The 1959 children’s novel Harold and the Purple Crayon is a beloved classic, and for good reason. The book is a triumphant celebration of the power of creation and imagination. Crockett Johnson (real name, David Johnson Leisk), the cartoonist and author behind Harold, brought his protagonist’s journey to life with a simple, minimalist drawing style that suggests a child might have made them. Of course, that couldn’t be further from the truth.

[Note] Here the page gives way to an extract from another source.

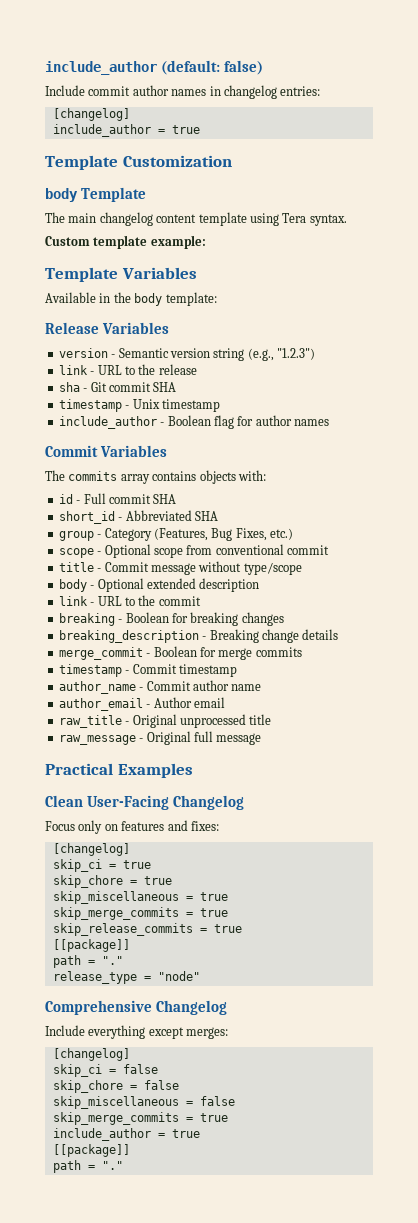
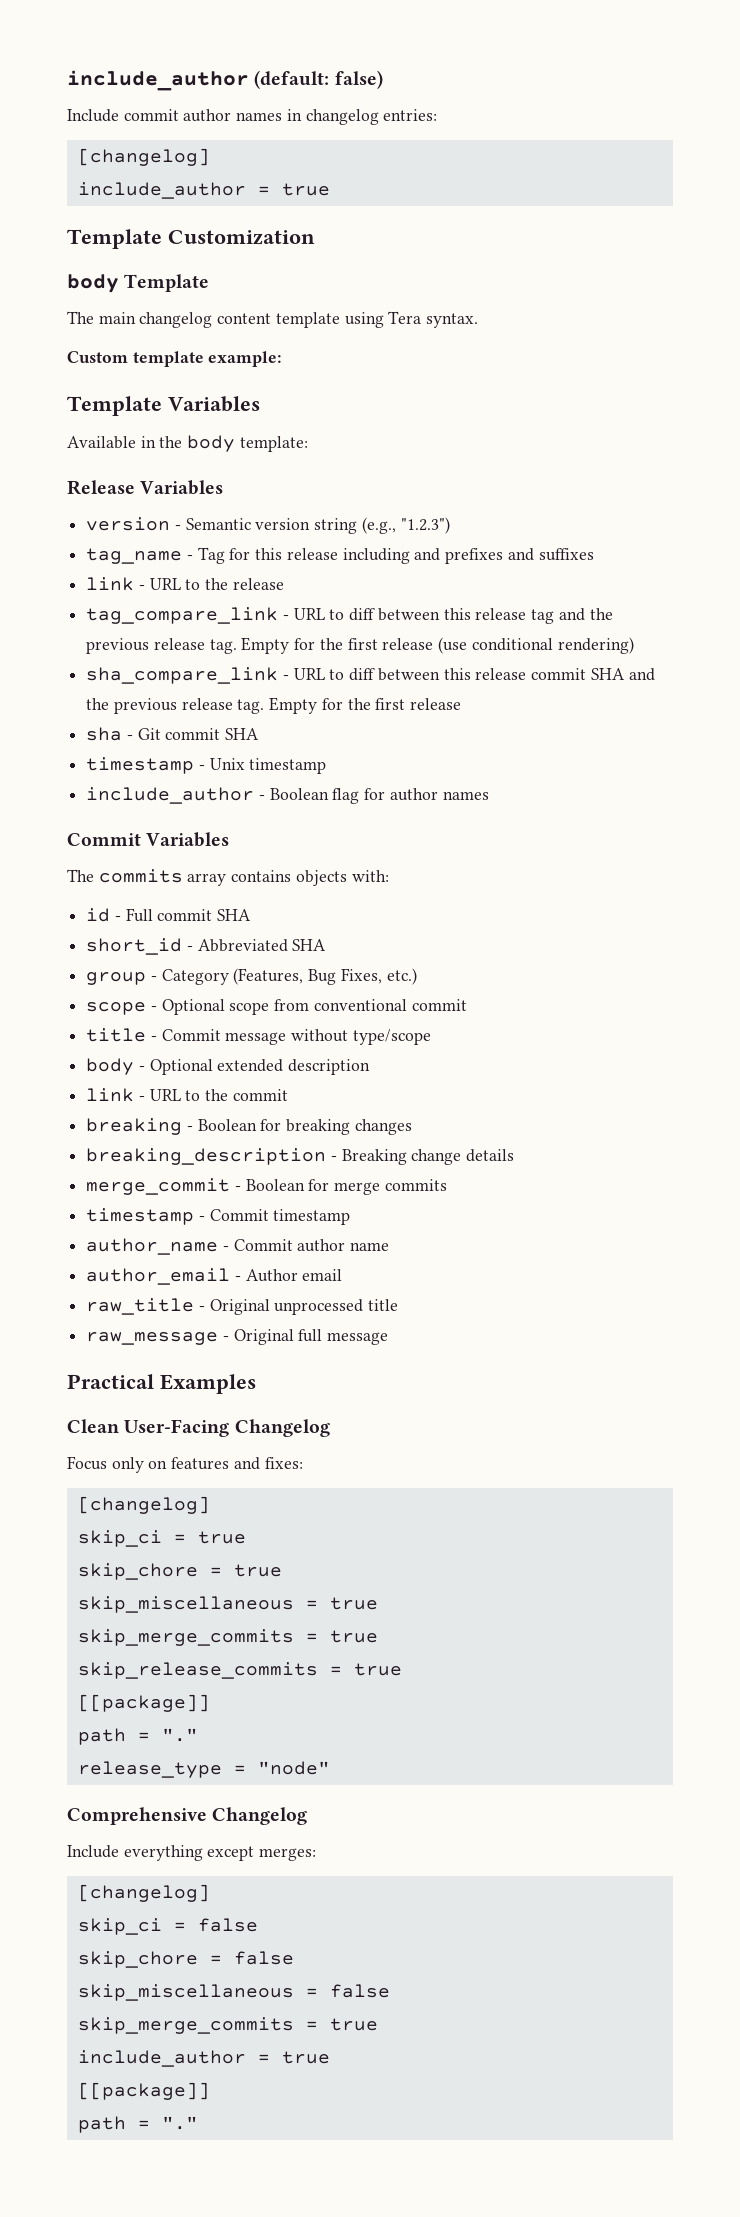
+ tag_name - Tag for this release including and prefixes and suffixes
+ tag_compare_link - URL to diff between this release tag and the previous release tag. Empty for the first release (use conditional rendering)
+ sha_compare_link - URL to diff between this release commit SHA and the previous release tag. Empty for the first release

“They may look casual, or uncomplicated, but that is actually the result of very careful planning,” says the Johnson biographer Philip Nel, who runs an exhaustive website on the artist’s life and work. In fact, Johnson was a devotee of meticulous precision. In the final decade of his life, he even produced a series of paintings inspired by the laws of geometry and mathematics. The mathematical paintings of Crockett Johnson are far less well known than his famous children’s books, but no less worthy of appreciation.

That Johnson would spend his final years exploring a fine art approach to math is perhaps less surprising when looking back at the peculiar ways he integrated mathematics into his early work. It began in the 1930s, when he was drawing comics for the political publication New Masses, and later, Collier’s. His first major success came in 1942 with the creation of his comic strip, Barnaby, about a young boy (who bore a striking resemblance to the later character of Harold), and his fairy godfather. Johnson wrote and illustrated Barnaby daily until 1946, his preoccupation with precision and mathematics showing through even in this early phase of his career.

Harold might look confused, but he's probably just planning.
Harold might look confused, but he’s probably just planning. HarperCollins

One of the most distinct features of the Barnaby comics was their typeset speech balloons. “The normal way you do a speech balloon is that you write text and then you draw the balloon around it, because you don’t know how much space the text is going to take up,” says Nel. But according to Nel, Johnson approached speech balloons the other way around. “[He] drew the balloons first and then figured out in his head about how much space he would need in the balloons, and then had them typeset,” says Nel. “Not many people could do that.”

Then there was Atlas the Mental Genius, a Barnaby character. This odd guest star had a unique habit of speaking in complex algebraic equations. In the beginning, these equations were numerical nonsense, but in later printings of the strips, Johnson went back and replaced them with actual math that could be solved to “say” something. While Barnaby was a fairly sophisticated strip, the inclusion of college-level math was still an odd choice. “Mathematicians thought it was genius, but only mathematicians thought it was genius, because they were the only ones who got the joke,” says Nel.

<em>Perspective (Alberti)</em> by Crockett Johnson.
Perspective (Alberti) by Crockett Johnson. Crockett Johnson/NMAH

Johnson eventually moved on to the children’s books he’s best known for today, in particular the Harold series. He wrote and illustrated seven Harold titles between 1955 and 1963, all revolving around a young boy who draws worlds for himself with his magic crayon. Johnson brought his analytical eye to these charming books as well. “Each book is in fact one giant drawing that Johnson figured out in advance, and then had Harold draw, revealing his progress a page at a time. Harold does not erase, and only rarely crosses out,” says Nel.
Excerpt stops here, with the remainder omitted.